Click here to read earlier story, “SAP acquires Retek”

In fact, Oracle been engaged in merger discussions with Retek since October 2004, notes Charles Phillips, Oracle’s president. The two companies have worked together since 1986, Philllips points out, and approximately 80% of Retek customers use Oracle technology (presumably, Oracle’s database technology).

Not surprisingly, SAP reacted to Oracle’s counter-bid by issuing a press release stating, in part, that “as SAP offers superior interoperability with both Microsoft's .NET and the Java programming environments through its own integration and application platform, SAP NetWeaver, SAP is in a better position to offer Retek and SAP customers a swift and painless path to the integration of these and other third-party applications. SAP believes that integration at the applications level -- rather than at the database level -- is what will drive competitive advantage for companies looking to align their IT infrastructure in order to respond swiftly to changes in the fast-moving retail market.”

“Retek finds itself in an enviable position where two of the largest application vendors have started a bidding war for its acquisition, but the process could get nasty and emotional as time goes by,” observes Simon Bragg, with analyst firm ARC Advisory Group. “Oracle's tender acknowledges that the winner will enjoy a considerable advantage in the retail industry. The retail industry is beset by legacy bespoke systems, and is attractive to both suppliers of enterprise wide, scaleable applications."

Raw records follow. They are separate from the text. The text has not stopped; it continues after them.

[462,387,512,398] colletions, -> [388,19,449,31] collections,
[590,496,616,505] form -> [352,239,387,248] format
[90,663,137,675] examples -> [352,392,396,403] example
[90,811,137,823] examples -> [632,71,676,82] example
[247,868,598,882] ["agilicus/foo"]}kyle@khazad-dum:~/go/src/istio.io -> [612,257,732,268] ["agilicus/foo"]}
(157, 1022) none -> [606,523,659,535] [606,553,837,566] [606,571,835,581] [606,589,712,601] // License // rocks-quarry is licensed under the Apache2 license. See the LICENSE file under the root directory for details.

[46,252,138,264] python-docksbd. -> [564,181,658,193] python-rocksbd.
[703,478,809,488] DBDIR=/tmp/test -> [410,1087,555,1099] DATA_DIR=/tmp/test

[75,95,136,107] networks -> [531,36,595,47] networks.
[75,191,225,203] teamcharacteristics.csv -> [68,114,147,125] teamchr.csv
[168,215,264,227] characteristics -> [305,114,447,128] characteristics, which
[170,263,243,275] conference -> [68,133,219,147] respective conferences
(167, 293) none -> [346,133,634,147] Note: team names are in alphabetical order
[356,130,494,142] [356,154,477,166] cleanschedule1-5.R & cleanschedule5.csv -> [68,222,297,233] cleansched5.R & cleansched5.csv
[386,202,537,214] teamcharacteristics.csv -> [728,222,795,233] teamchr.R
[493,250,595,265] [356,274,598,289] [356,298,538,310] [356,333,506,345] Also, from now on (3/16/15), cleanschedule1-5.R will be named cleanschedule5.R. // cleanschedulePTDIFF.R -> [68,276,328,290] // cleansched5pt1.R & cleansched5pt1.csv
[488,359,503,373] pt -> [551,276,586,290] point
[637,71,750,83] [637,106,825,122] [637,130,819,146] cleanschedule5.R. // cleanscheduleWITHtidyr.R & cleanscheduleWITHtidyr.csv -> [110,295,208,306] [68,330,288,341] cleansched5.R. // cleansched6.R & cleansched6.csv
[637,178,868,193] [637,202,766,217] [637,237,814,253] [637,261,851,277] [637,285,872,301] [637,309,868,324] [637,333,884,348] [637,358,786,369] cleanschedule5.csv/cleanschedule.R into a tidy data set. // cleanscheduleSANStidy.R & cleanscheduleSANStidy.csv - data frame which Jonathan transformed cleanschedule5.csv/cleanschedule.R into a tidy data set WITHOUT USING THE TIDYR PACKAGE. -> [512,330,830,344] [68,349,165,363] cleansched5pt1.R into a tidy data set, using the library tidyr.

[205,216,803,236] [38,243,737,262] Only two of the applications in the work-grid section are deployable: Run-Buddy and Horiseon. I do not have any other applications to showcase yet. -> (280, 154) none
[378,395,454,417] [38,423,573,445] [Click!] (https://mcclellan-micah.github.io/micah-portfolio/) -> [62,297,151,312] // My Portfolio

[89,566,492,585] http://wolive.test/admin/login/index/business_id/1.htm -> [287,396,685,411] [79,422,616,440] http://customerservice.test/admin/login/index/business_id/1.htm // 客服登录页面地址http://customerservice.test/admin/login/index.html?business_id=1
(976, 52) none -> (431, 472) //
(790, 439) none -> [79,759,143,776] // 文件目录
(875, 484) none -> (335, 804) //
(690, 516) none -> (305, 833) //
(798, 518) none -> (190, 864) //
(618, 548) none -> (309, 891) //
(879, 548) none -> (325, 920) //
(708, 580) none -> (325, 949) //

“Expect a higher offer from SAP,” Bragg predicts, “as Retek is probably worth more to SAP than to Oracle. Oracle is busy integrating PeopleSoft into its organization, maintaining 3 product lines, and initiating Project Fusion. It may lack the resources to invest, build and exploit an additional industry solution. If Oracle were to lose, then SAP's lead might be difficult to challenge. SAP, is free from such diversions, and already has an established retail business unit. SAP will gain access to Retek's US customers, and will bring Retek's solution to its larger European retail base. However, after its experience investing in Commerce One, SAP won't pay inflated prices. If SAP were to lose, then it has the bandwidth and infrastructure to acquire and exploit other retail specialists.”